_Exercise_
Output all of the entries below precisely as written.

_Record excerpts_
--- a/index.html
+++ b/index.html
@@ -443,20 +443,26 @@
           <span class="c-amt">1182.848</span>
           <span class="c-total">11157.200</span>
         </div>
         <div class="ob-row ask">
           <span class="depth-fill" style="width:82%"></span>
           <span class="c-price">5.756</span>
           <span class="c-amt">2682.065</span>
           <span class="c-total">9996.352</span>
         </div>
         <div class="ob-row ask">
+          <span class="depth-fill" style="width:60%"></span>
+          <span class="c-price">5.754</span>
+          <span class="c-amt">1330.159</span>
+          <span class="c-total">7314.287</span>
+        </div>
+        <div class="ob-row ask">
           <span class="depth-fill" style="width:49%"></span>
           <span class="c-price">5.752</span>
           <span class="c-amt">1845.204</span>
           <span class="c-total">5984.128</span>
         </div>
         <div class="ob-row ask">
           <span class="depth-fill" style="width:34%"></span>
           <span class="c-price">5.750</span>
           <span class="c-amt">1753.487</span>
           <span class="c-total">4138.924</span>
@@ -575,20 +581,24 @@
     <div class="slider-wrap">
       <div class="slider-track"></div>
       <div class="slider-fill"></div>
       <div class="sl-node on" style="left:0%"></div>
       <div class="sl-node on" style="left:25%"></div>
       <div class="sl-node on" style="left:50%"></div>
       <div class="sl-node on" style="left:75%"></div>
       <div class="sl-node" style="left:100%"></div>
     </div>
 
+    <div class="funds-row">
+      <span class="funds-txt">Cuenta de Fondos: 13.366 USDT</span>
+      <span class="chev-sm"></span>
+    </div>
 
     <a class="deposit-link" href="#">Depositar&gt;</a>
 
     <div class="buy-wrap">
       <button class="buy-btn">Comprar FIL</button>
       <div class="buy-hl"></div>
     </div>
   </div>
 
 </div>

_Task response_
--- a/index.html
+++ b/index.html
@@ -443,20 +443,26 @@
           <span class="c-amt">1182.848</span>
           <span class="c-total">11157.200</span>
         </div>
         <div class="ob-row ask">
           <span class="depth-fill" style="width:82%"></span>
           <span class="c-price">5.756</span>
           <span class="c-amt">2682.065</span>
           <span class="c-total">9996.352</span>
         </div>
         <div class="ob-row ask">
+          <span class="depth-fill" style="width:60%"></span>
+          <span class="c-price">5.754</span>
+          <span class="c-amt">1330.159</span>
+          <span class="c-total">7314.287</span>
+        </div>
+        <div class="ob-row ask">
           <span class="depth-fill" style="width:49%"></span>
           <span class="c-price">5.752</span>
           <span class="c-amt">1845.204</span>
           <span class="c-total">5984.128</span>
         </div>
         <div class="ob-row ask">
           <span class="depth-fill" style="width:34%"></span>
           <span class="c-price">5.750</span>
           <span class="c-amt">1753.487</span>
           <span class="c-total">4138.924</span>
@@ -575,20 +581,24 @@
     <div class="slider-wrap">
       <div class="slider-track"></div>
       <div class="slider-fill"></div>
       <div class="sl-node on" style="left:0%"></div>
       <div class="sl-node on" style="left:25%"></div>
       <div class="sl-node on" style="left:50%"></div>
       <div class="sl-node on" style="left:75%"></div>
       <div class="sl-node" style="left:100%"></div>
     </div>
 
+    <div class="funds-row">
+      <span class="funds-txt">Cuenta de Fondos: 13.366 USDT</span>
+      <span class="chev-sm"></span>
+    </div>
 
     <a class="deposit-link" href="#">Depositar&gt;</a>
 
     <div class="buy-wrap">
       <button class="buy-btn">Comprar FIL</button>
       <div class="buy-hl"></div>
     </div>
   </div>
 
 </div>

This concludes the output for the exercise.